━━━ INPUT DATA

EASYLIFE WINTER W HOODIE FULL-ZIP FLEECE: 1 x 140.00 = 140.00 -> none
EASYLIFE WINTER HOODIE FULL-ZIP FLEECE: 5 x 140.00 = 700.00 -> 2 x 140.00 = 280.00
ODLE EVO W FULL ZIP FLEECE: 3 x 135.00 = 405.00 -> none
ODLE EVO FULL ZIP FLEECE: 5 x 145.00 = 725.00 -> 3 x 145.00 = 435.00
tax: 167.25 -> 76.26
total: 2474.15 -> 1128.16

━━━━━━

* [WHAT IS REQUIRED] Copy every line of the records above that holds the word "FULL".

* [ANSWER BOX]
EASYLIFE WINTER W HOODIE FULL-ZIP FLEECE: 1 x 140.00 = 140.00 -> none
EASYLIFE WINTER HOODIE FULL-ZIP FLEECE: 5 x 140.00 = 700.00 -> 2 x 140.00 = 280.00
ODLE EVO W FULL ZIP FLEECE: 3 x 135.00 = 405.00 -> none
ODLE EVO FULL ZIP FLEECE: 5 x 145.00 = 725.00 -> 3 x 145.00 = 435.00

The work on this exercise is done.